= International Listening Association =

The International Listening Association (ILA) is an organization developed to promote the study, development, and teaching of listening.
The association is "dedicated to learning more about the impact that listening has on all human activity". The ILA was founded in 1979 in Minneapolis, Minnesota, US. The ILA holds annual conferences throughout the US and chooses locations outside of the US every three to five years.

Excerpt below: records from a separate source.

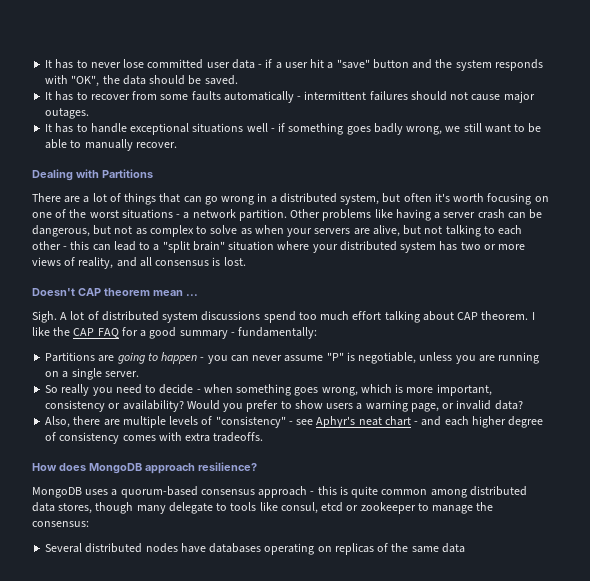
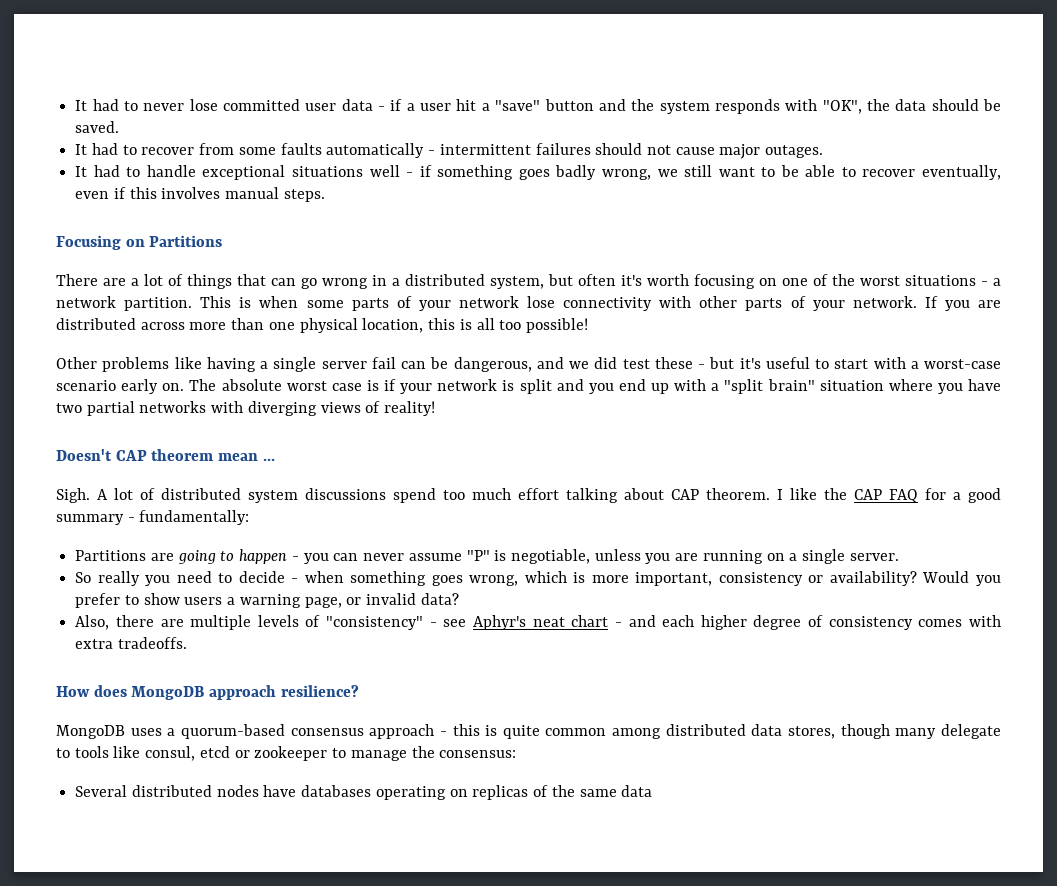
- It has to never lose committed user data - if a user hit a "save" button and the system responds with "OK", the data should be saved.
+ It had to never lose committed user data - if a user hit a "save" button and the system responds with "OK", the data should be saved.
- It has to recover from some faults automatically - intermittent failures should not cause major outages.
+ It had to recover from some faults automatically - intermittent failures should not cause major outages.
- It has to handle exceptional situations well - if something goes badly wrong, we still want to be able to manually recover.
- Dealing with Partitions
+ It had to handle exceptional situations well - if something goes badly wrong, we still want to be able to recover eventually, even if this involves manual steps.
+ Focusing on Partitions
- There are a lot of things that can go wrong in a distributed system, but often it's worth focusing on one of the worst situations - a network partition. Other problems like having a server crash can be dangerous, but not as complex to solve as when your servers are alive, but not talking to each other - this can lead to a "split brain" situation where your distributed system has two or more views of reality, and all consensus is lost.
+ There are a lot of things that can go wrong in a distributed system, but often it's worth focusing on one of the worst situations - a network partition. This is when some parts of your network lose connectivity with other parts of your network. If you are distributed across more than one physical location, this is all too possible!
+ Other problems like having a single server fail can be dangerous, and we did test these - but it's useful to start with a worst-case scenario early on. The absolute worst case is if your network is split and you end up with a "split brain" situation where you have two partial networks with diverging views of reality!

Conference presenters have included people of varied backgrounds related to listening to provide a full range of interesting perspectives on listening, for example: communication professors, corporate trainers, audiologists, musicians, researchers and more.

The Purpose of the Association is to advance the practice, teaching, and research of listening throughout the world.
The purpose of the Association will be accomplished in the following ways:
- the Association will establish a network of professionals committed to promoting the study and development of effective listening
- members will exchange information by sharing teaching objectives, learning activities, promotional methods and materials, and additional professional experiences;
- members are encouraged to pursue listening research because listening affects humanity across multiple dimensions, including economics, education, race, culture, and international relations;
- members will pursue management strategies and efforts promoting effective listening in government and business

==Publication==

ILA publications include the International Journal of Listening (IJL), which publishes original research in listening. The scope of IJL's listening-related topics includes professional, interpersonal, public/political, media or mass communication, educational, intercultural, and international (including second language acquisition contexts). Study methodologies include empirical, pedagogical, philosophical, and historical methods.